When the mushroom cloud had passed over them, Pasquini looked up at the window above him and had another surprise - radioactive rain.

"It's the only time I've experienced rain at 46,000 feet," he says.

It was then that the plane's internal measuring equipment maxed out, Pasquini says, exposing them all to high dosages of radioactivity.

He went on to fly through another mushroom cloud during the Grapple Z tests, and saw three other nuclear bomb tests from the ground, having been stopped from flying after receiving more than the recommended dose of radiation.


Feeling of betrayal

Now 79 years old and living in the US, Pasquini has battled cancer seven times.

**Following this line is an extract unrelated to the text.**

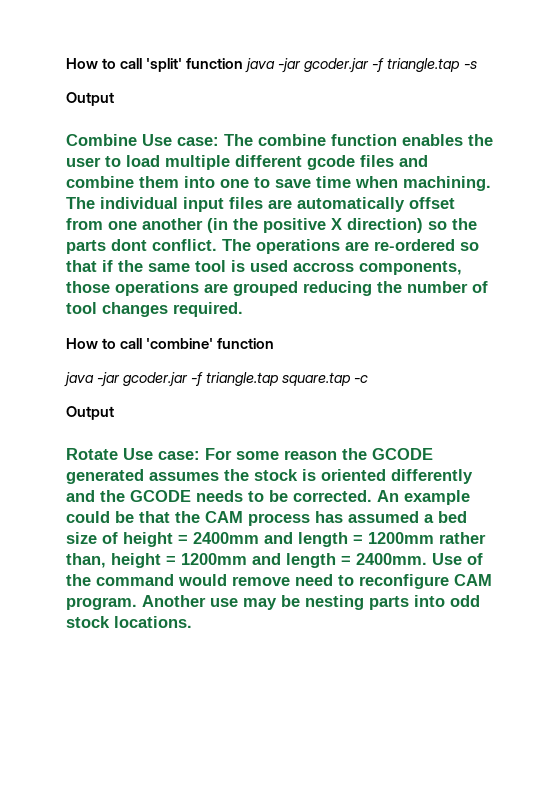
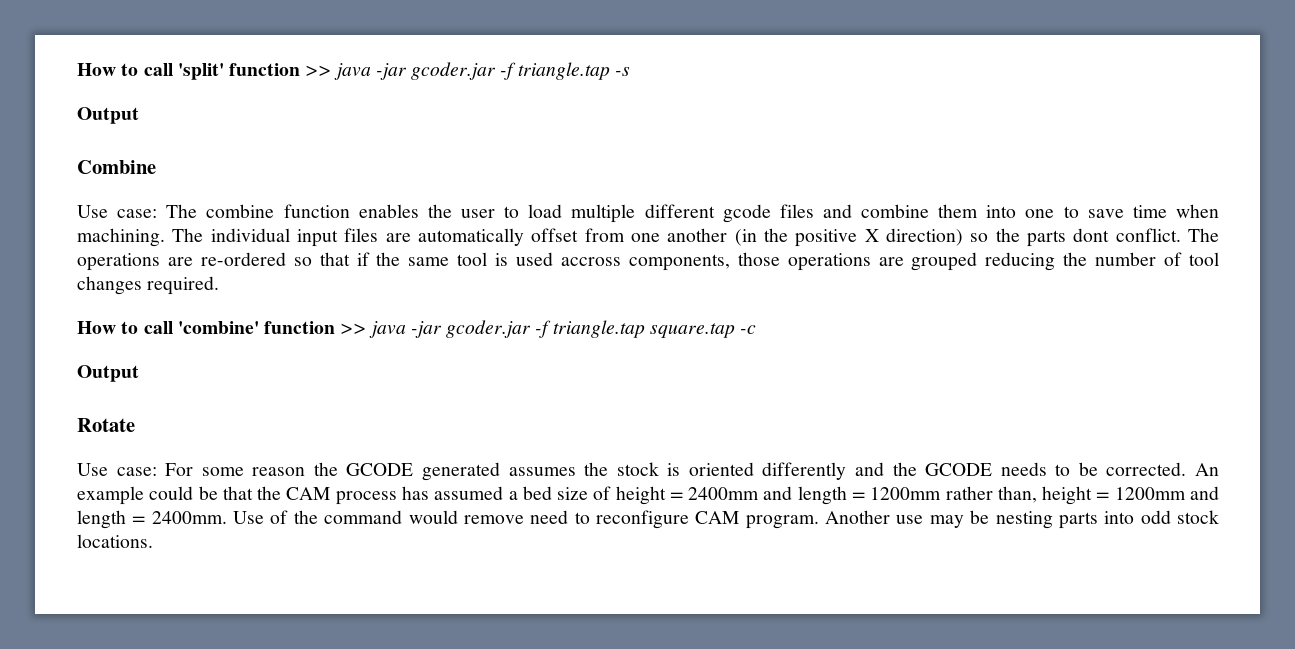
(244, 63) none -> [305,65,332,76] >>
(137, 140) none -> (156, 167) //
(275, 343) // -> [340,323,367,334] >>
(118, 454) none -> (135, 425) //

The Londoner attributes his own illnesses and those of his children to the effects of the radiation exposure, as well as the cancers and illnesses of other nuclear veterans and their children.

The Ministry of Defence says that the cancer rates in the veterans of the nuclear tests are no worse than in normal members of the population, and a group of veterans recently lost claims for compensation at the Supreme Court because their case had been brought to court too late.

About 750 of the veterans and their relatives so far have decided to take their case to the European Court of Human Rights.

Pasquini isn't one of them. The Official Secrets Act had meant that he wasn't able to speak about his experiences to anyone.

But after hearing about the cause of his fellow veterans and their families three years ago, he made contact and gave evidence to help them with their case.

Unlike the British government, the US authorities have paid compensation to their veterans of nuclear testing.
Pasquini feels betrayed that the British government hasn't recognised their sacrifice in the same way.

"We were doing it and we were all ready to die," he says.